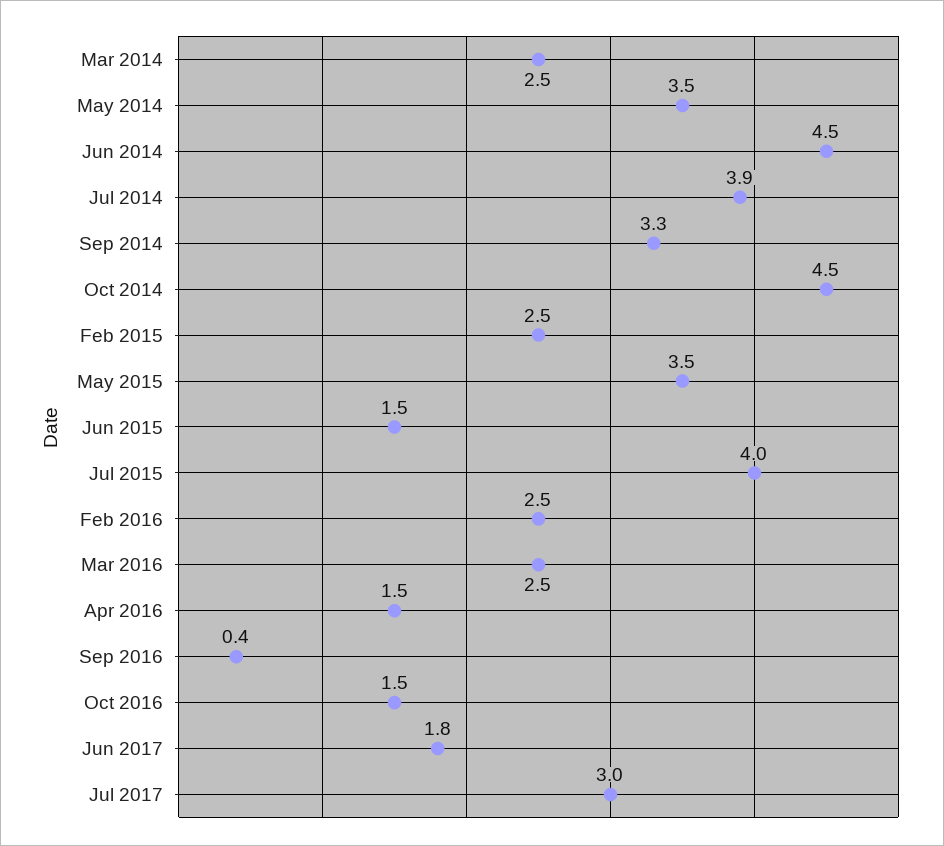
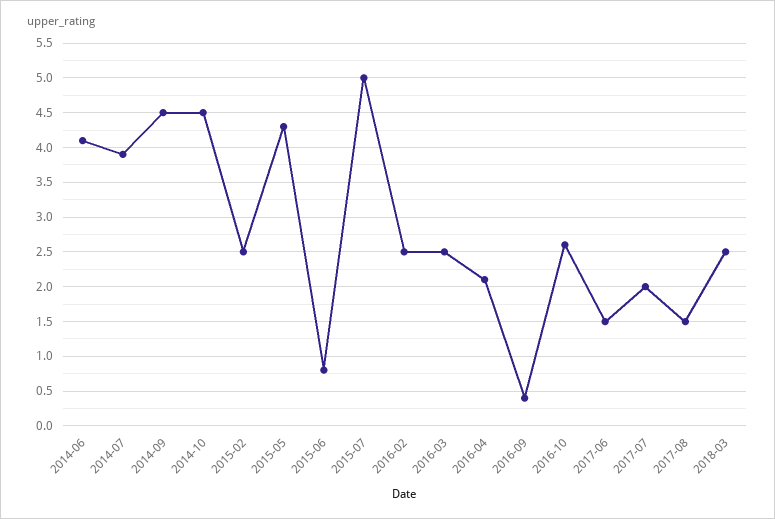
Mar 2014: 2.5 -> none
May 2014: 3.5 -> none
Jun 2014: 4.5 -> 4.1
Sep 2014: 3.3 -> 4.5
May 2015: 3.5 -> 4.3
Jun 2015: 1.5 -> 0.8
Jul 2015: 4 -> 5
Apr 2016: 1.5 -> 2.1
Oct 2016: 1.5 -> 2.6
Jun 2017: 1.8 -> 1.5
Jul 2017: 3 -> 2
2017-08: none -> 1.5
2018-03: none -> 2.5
---
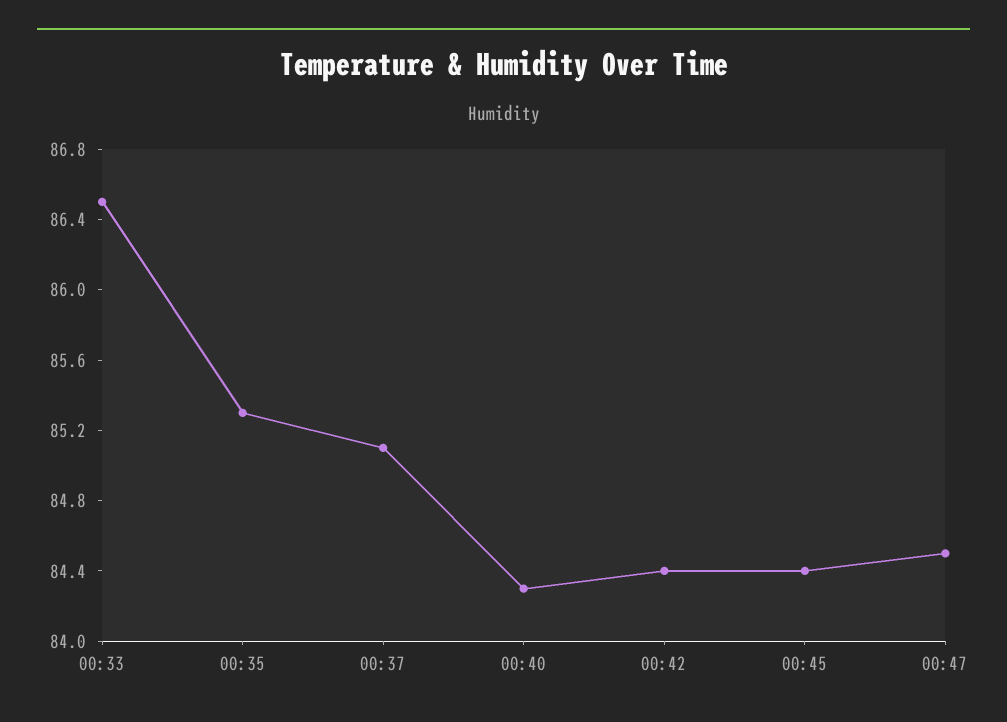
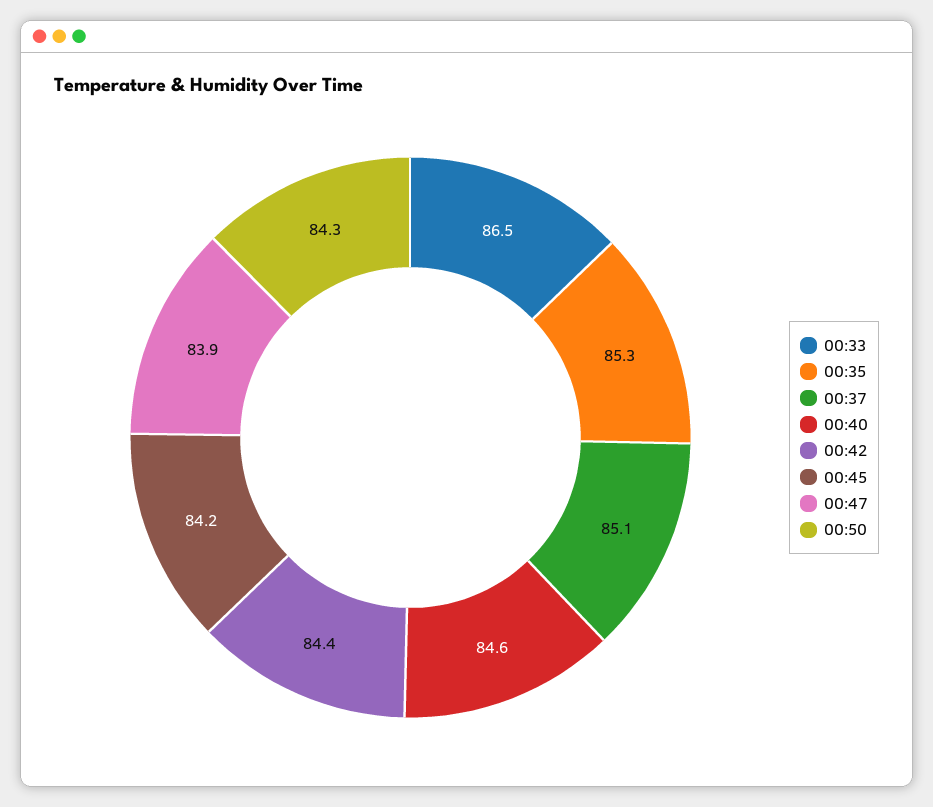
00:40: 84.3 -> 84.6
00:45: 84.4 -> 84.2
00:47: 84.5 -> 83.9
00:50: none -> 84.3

Problem requirements >>
Identify all lines in the records above with the word "none".

Answer box >>
Mar 2014: 2.5 -> none
May 2014: 3.5 -> none
2017-08: none -> 1.5
2018-03: none -> 2.5
00:50: none -> 84.3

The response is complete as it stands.